TASK DETAILS:
Each line that includes the word "органа" should be copied from the records.

(Stored items from a collection)
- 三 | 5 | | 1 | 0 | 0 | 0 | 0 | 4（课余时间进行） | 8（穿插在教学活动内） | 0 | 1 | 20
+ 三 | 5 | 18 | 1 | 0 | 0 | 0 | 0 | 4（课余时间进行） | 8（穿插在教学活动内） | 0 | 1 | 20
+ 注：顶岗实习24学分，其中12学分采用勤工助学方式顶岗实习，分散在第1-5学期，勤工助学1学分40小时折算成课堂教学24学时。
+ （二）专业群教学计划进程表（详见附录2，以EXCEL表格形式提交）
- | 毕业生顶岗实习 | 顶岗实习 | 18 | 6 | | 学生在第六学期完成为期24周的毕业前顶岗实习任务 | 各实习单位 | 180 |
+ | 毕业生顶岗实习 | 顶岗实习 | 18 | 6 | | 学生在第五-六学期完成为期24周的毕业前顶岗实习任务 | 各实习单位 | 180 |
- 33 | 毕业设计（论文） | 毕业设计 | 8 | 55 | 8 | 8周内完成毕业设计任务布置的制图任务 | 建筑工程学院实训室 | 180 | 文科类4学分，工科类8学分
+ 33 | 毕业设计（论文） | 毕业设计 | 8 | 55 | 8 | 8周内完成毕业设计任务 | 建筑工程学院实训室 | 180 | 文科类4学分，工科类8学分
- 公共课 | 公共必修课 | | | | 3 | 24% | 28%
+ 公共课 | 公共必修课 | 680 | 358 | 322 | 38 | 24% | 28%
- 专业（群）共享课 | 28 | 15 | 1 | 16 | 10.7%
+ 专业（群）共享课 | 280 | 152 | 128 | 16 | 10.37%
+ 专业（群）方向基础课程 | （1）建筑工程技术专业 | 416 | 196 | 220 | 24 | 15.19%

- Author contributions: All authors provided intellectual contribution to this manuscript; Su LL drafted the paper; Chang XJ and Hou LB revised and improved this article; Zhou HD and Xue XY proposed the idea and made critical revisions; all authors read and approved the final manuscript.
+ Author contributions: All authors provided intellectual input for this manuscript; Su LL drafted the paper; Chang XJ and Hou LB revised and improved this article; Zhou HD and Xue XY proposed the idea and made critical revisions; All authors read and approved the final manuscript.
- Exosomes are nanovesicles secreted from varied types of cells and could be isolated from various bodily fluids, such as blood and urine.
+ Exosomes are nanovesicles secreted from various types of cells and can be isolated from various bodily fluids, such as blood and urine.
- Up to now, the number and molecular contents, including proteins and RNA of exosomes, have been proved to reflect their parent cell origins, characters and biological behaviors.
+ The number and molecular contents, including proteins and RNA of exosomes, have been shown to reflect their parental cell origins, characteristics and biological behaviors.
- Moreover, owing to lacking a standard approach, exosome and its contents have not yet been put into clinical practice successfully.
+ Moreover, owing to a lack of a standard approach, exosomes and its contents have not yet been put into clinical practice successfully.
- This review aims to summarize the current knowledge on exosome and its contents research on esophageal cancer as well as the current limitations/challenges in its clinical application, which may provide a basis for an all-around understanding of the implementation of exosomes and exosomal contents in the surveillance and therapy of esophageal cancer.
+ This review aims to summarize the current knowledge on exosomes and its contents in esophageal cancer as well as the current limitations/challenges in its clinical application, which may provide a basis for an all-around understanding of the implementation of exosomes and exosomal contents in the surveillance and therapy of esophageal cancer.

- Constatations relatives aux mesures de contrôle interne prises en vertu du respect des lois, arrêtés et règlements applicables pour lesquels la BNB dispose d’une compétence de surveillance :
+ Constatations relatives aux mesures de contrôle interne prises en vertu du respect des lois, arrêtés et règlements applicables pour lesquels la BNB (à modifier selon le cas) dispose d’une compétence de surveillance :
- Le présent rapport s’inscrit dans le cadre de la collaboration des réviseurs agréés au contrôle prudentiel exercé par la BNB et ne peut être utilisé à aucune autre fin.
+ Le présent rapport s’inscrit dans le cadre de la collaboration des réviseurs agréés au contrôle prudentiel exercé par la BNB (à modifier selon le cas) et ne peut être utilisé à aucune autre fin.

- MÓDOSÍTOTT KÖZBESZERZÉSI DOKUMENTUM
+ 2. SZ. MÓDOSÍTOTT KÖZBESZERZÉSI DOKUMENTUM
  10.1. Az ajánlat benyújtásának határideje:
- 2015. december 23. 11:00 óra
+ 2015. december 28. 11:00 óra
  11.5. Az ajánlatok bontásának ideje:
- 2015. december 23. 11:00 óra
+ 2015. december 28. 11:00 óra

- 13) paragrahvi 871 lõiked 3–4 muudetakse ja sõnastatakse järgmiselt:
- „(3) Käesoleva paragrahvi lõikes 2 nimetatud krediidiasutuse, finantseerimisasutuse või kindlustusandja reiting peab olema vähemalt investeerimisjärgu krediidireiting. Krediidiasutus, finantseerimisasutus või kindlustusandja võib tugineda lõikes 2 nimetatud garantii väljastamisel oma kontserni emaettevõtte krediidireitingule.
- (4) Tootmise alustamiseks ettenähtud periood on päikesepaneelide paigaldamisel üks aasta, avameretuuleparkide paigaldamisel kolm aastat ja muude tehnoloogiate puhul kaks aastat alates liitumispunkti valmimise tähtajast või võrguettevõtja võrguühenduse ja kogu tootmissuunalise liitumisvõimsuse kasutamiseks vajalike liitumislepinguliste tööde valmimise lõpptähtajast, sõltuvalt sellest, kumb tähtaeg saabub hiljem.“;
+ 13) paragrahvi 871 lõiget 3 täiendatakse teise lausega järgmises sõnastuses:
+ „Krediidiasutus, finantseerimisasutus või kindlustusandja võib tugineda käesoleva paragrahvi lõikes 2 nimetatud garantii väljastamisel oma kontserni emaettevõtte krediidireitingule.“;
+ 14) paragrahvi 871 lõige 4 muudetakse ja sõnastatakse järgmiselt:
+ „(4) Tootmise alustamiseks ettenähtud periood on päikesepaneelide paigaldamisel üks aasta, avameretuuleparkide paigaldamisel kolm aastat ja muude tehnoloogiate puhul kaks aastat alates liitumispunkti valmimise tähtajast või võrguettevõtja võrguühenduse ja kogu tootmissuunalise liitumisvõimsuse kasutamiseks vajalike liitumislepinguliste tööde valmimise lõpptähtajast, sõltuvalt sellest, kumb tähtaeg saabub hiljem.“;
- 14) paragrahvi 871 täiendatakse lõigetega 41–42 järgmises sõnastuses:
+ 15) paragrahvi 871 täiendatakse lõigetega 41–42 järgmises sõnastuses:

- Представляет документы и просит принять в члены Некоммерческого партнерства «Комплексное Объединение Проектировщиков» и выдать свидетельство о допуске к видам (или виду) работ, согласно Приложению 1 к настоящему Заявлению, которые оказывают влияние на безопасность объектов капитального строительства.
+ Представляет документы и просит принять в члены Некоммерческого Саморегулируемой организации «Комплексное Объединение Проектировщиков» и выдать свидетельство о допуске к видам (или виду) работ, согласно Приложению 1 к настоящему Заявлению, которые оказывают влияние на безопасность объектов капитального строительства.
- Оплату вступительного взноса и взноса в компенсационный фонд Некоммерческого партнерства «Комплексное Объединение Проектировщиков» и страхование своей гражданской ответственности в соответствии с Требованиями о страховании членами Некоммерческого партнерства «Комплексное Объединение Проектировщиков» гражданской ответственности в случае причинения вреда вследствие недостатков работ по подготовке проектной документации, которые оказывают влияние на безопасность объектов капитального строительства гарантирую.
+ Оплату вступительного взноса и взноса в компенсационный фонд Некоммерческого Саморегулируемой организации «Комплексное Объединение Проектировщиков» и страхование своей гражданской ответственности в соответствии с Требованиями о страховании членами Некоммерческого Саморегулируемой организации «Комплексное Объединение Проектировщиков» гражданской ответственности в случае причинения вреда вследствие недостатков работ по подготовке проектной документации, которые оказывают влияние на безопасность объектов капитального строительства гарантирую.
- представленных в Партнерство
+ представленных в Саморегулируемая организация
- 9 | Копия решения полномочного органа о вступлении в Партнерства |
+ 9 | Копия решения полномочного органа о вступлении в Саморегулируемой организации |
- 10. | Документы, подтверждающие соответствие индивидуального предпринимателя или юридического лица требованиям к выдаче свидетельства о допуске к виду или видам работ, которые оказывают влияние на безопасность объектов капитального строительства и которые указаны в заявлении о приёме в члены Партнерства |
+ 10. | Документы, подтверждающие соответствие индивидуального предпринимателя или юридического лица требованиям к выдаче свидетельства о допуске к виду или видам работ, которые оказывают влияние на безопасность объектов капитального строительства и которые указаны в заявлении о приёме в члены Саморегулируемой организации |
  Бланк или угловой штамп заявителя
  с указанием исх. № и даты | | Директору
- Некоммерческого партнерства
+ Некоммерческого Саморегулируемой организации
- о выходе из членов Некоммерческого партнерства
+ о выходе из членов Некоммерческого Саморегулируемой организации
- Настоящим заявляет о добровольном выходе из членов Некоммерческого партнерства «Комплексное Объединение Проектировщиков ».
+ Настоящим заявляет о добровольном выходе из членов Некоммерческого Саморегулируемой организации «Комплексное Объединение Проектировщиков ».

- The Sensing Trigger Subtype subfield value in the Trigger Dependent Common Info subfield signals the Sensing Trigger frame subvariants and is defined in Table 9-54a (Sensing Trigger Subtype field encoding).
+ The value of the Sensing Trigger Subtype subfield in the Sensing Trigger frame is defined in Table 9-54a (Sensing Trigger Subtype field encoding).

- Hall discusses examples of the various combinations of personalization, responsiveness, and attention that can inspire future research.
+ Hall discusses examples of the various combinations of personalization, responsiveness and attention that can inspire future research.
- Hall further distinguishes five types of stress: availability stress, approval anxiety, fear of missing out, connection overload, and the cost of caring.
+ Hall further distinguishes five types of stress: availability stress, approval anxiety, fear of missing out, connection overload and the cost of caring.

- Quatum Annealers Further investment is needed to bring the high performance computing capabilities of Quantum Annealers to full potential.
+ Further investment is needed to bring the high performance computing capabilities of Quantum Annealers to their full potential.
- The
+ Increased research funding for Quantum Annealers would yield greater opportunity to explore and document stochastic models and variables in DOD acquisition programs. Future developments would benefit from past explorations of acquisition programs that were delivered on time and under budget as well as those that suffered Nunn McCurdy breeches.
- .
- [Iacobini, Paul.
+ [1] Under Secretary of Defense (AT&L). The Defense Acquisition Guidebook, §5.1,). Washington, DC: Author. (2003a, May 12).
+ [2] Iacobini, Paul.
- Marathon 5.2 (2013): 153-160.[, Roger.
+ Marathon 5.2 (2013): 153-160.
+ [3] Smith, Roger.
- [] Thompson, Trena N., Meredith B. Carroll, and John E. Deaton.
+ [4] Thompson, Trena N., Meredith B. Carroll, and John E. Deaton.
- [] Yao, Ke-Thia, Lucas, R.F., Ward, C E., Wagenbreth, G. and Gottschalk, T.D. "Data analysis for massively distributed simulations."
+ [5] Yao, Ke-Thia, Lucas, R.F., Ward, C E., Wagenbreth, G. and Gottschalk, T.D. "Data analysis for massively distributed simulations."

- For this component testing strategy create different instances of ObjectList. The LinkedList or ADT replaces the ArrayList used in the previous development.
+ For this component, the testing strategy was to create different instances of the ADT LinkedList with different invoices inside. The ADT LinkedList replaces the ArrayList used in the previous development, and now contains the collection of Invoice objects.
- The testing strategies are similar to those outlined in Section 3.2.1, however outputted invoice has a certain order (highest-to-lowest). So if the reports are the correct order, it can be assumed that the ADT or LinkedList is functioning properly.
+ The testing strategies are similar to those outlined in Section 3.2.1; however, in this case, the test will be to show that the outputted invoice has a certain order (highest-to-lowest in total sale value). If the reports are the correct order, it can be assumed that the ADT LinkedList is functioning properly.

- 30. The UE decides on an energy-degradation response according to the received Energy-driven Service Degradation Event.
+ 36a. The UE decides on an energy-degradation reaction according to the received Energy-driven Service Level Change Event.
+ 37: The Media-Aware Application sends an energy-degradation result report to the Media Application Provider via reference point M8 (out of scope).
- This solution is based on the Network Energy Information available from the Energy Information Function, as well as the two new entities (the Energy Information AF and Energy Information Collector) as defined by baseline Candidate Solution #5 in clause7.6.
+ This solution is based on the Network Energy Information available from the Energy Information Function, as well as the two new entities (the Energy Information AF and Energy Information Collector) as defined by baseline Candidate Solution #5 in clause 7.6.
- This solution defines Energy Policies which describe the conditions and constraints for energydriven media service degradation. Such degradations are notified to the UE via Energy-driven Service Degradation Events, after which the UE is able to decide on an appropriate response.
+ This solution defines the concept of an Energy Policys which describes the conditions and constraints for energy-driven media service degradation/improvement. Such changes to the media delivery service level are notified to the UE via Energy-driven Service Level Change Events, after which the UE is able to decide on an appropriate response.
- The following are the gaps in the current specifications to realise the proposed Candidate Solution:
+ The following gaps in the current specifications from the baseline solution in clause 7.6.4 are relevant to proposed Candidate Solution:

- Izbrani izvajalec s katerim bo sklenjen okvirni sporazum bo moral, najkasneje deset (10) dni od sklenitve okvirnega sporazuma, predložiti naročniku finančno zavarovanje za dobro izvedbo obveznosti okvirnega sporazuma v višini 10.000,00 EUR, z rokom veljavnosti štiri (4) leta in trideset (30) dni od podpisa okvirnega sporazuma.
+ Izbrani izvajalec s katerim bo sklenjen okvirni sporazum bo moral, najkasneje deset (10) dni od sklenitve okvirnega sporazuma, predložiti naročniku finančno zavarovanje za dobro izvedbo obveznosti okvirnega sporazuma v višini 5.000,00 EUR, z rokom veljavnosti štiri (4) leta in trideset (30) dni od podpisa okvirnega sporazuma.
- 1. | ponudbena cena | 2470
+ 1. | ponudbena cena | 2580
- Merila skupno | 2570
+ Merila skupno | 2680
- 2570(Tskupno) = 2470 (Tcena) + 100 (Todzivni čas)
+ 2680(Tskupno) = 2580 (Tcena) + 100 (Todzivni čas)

RESPONSE:
- 9 | Копия решения полномочного органа о вступлении в Партнерства |
+ 9 | Копия решения полномочного органа о вступлении в Саморегулируемой организации |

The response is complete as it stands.